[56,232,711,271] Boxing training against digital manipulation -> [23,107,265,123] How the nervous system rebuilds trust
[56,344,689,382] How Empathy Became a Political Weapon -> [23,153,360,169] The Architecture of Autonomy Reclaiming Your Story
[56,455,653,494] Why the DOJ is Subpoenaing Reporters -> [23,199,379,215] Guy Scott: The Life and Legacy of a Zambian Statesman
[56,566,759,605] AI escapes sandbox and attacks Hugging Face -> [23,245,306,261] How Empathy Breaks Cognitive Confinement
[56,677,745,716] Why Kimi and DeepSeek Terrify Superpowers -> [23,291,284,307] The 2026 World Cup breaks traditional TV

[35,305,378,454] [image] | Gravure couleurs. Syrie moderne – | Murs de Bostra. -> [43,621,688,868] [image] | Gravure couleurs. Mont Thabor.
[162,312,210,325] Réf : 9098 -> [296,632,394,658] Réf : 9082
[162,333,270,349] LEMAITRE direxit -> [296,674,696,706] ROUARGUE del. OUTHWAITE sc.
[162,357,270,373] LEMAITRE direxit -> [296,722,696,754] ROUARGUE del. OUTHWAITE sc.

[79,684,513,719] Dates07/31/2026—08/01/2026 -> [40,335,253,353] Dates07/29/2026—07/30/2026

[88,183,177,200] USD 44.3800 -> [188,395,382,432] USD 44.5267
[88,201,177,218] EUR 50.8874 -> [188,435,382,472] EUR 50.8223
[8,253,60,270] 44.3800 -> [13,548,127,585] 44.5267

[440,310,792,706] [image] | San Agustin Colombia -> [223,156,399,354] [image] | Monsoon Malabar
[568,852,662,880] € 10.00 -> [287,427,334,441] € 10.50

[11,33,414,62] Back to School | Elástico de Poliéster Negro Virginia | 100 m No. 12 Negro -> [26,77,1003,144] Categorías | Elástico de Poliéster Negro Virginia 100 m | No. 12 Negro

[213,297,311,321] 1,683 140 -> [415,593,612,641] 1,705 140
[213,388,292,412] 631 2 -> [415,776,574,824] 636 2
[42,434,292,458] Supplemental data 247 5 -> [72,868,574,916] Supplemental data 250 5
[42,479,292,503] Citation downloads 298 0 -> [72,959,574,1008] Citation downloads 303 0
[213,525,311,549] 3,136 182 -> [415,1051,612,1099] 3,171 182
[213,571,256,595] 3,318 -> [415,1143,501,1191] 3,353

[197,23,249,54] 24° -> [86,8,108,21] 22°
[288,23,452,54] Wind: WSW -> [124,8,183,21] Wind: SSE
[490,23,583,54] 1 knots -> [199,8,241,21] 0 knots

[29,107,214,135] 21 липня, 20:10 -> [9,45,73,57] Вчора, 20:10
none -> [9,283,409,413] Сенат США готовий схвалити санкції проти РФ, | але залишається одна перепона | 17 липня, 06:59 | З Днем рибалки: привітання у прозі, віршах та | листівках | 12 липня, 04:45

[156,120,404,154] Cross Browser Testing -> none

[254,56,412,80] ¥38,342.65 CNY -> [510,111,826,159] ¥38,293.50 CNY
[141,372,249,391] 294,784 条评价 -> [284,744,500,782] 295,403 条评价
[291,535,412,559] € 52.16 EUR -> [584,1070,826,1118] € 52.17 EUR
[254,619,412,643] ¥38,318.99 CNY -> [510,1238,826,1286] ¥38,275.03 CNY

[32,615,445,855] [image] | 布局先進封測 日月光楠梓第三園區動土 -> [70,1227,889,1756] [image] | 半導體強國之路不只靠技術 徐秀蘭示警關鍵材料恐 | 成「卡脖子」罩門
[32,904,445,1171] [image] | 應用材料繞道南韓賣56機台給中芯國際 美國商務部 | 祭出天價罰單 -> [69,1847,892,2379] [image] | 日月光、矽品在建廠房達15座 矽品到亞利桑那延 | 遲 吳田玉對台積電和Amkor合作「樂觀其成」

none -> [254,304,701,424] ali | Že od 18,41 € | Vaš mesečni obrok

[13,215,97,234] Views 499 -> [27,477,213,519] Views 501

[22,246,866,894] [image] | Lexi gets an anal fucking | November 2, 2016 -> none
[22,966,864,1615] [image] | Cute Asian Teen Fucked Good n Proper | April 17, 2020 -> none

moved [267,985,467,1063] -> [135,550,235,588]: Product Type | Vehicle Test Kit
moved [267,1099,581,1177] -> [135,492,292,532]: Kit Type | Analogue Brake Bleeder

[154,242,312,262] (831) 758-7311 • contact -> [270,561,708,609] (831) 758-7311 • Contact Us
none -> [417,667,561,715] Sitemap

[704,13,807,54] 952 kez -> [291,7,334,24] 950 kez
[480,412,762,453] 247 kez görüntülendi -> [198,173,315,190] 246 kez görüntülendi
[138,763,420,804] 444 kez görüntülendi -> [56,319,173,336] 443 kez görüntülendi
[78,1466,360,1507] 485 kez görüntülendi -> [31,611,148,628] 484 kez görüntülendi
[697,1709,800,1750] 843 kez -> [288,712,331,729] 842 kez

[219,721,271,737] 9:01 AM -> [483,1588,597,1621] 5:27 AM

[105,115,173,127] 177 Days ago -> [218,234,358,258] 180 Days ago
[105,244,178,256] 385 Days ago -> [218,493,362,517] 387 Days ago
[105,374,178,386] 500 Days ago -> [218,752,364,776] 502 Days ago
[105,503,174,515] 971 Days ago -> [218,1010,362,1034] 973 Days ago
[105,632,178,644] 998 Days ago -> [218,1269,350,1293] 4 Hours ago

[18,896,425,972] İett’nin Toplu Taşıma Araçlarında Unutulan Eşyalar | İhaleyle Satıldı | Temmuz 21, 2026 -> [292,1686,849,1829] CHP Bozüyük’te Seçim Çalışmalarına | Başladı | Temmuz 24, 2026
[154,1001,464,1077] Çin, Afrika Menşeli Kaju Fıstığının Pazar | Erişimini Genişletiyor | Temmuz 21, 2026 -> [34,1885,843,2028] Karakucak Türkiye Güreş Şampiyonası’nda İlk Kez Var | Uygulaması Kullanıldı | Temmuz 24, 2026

**ASSIGNED TASK:** Retype the material above, line by line, exactly.

**RESULT BELOW:**
[56,232,711,271] Boxing training against digital manipulation -> [23,107,265,123] How the nervous system rebuilds trust
[56,344,689,382] How Empathy Became a Political Weapon -> [23,153,360,169] The Architecture of Autonomy Reclaiming Your Story
[56,455,653,494] Why the DOJ is Subpoenaing Reporters -> [23,199,379,215] Guy Scott: The Life and Legacy of a Zambian Statesman
[56,566,759,605] AI escapes sandbox and attacks Hugging Face -> [23,245,306,261] How Empathy Breaks Cognitive Confinement
[56,677,745,716] Why Kimi and DeepSeek Terrify Superpowers -> [23,291,284,307] The 2026 World Cup breaks traditional TV

[35,305,378,454] [image] | Gravure couleurs. Syrie moderne – | Murs de Bostra. -> [43,621,688,868] [image] | Gravure couleurs. Mont Thabor.
[162,312,210,325] Réf : 9098 -> [296,632,394,658] Réf : 9082
[162,333,270,349] LEMAITRE direxit -> [296,674,696,706] ROUARGUE del. OUTHWAITE sc.
[162,357,270,373] LEMAITRE direxit -> [296,722,696,754] ROUARGUE del. OUTHWAITE sc.

[79,684,513,719] Dates07/31/2026—08/01/2026 -> [40,335,253,353] Dates07/29/2026—07/30/2026

[88,183,177,200] USD 44.3800 -> [188,395,382,432] USD 44.5267
[88,201,177,218] EUR 50.8874 -> [188,435,382,472] EUR 50.8223
[8,253,60,270] 44.3800 -> [13,548,127,585] 44.5267

[440,310,792,706] [image] | San Agustin Colombia -> [223,156,399,354] [image] | Monsoon Malabar
[568,852,662,880] € 10.00 -> [287,427,334,441] € 10.50

[11,33,414,62] Back to School | Elástico de Poliéster Negro Virginia | 100 m No. 12 Negro -> [26,77,1003,144] Categorías | Elástico de Poliéster Negro Virginia 100 m | No. 12 Negro

[213,297,311,321] 1,683 140 -> [415,593,612,641] 1,705 140
[213,388,292,412] 631 2 -> [415,776,574,824] 636 2
[42,434,292,458] Supplemental data 247 5 -> [72,868,574,916] Supplemental data 250 5
[42,479,292,503] Citation downloads 298 0 -> [72,959,574,1008] Citation downloads 303 0
[213,525,311,549] 3,136 182 -> [415,1051,612,1099] 3,171 182
[213,571,256,595] 3,318 -> [415,1143,501,1191] 3,353

[197,23,249,54] 24° -> [86,8,108,21] 22°
[288,23,452,54] Wind: WSW -> [124,8,183,21] Wind: SSE
[490,23,583,54] 1 knots -> [199,8,241,21] 0 knots

[29,107,214,135] 21 липня, 20:10 -> [9,45,73,57] Вчора, 20:10
none -> [9,283,409,413] Сенат США готовий схвалити санкції проти РФ, | але залишається одна перепона | 17 липня, 06:59 | З Днем рибалки: привітання у прозі, віршах та | листівках | 12 липня, 04:45

[156,120,404,154] Cross Browser Testing -> none

[254,56,412,80] ¥38,342.65 CNY -> [510,111,826,159] ¥38,293.50 CNY
[141,372,249,391] 294,784 条评价 -> [284,744,500,782] 295,403 条评价
[291,535,412,559] € 52.16 EUR -> [584,1070,826,1118] € 52.17 EUR
[254,619,412,643] ¥38,318.99 CNY -> [510,1238,826,1286] ¥38,275.03 CNY

[32,615,445,855] [image] | 布局先進封測 日月光楠梓第三園區動土 -> [70,1227,889,1756] [image] | 半導體強國之路不只靠技術 徐秀蘭示警關鍵材料恐 | 成「卡脖子」罩門
[32,904,445,1171] [image] | 應用材料繞道南韓賣56機台給中芯國際 美國商務部 | 祭出天價罰單 -> [69,1847,892,2379] [image] | 日月光、矽品在建廠房達15座 矽品到亞利桑那延 | 遲 吳田玉對台積電和Amkor合作「樂觀其成」

none -> [254,304,701,424] ali | Že od 18,41 € | Vaš mesečni obrok

[13,215,97,234] Views 499 -> [27,477,213,519] Views 501

[22,246,866,894] [image] | Lexi gets an anal fucking | November 2, 2016 -> none
[22,966,864,1615] [image] | Cute Asian Teen Fucked Good n Proper | April 17, 2020 -> none

moved [267,985,467,1063] -> [135,550,235,588]: Product Type | Vehicle Test Kit
moved [267,1099,581,1177] -> [135,492,292,532]: Kit Type | Analogue Brake Bleeder

[154,242,312,262] (831) 758-7311 • contact -> [270,561,708,609] (831) 758-7311 • Contact Us
none -> [417,667,561,715] Sitemap

[704,13,807,54] 952 kez -> [291,7,334,24] 950 kez
[480,412,762,453] 247 kez görüntülendi -> [198,173,315,190] 246 kez görüntülendi
[138,763,420,804] 444 kez görüntülendi -> [56,319,173,336] 443 kez görüntülendi
[78,1466,360,1507] 485 kez görüntülendi -> [31,611,148,628] 484 kez görüntülendi
[697,1709,800,1750] 843 kez -> [288,712,331,729] 842 kez

[219,721,271,737] 9:01 AM -> [483,1588,597,1621] 5:27 AM

[105,115,173,127] 177 Days ago -> [218,234,358,258] 180 Days ago
[105,244,178,256] 385 Days ago -> [218,493,362,517] 387 Days ago
[105,374,178,386] 500 Days ago -> [218,752,364,776] 502 Days ago
[105,503,174,515] 971 Days ago -> [218,1010,362,1034] 973 Days ago
[105,632,178,644] 998 Days ago -> [218,1269,350,1293] 4 Hours ago

[18,896,425,972] İett’nin Toplu Taşıma Araçlarında Unutulan Eşyalar | İhaleyle Satıldı | Temmuz 21, 2026 -> [292,1686,849,1829] CHP Bozüyük’te Seçim Çalışmalarına | Başladı | Temmuz 24, 2026
[154,1001,464,1077] Çin, Afrika Menşeli Kaju Fıstığının Pazar | Erişimini Genişletiyor | Temmuz 21, 2026 -> [34,1885,843,2028] Karakucak Türkiye Güreş Şampiyonası’nda İlk Kez Var | Uygulaması Kullanıldı | Temmuz 24, 2026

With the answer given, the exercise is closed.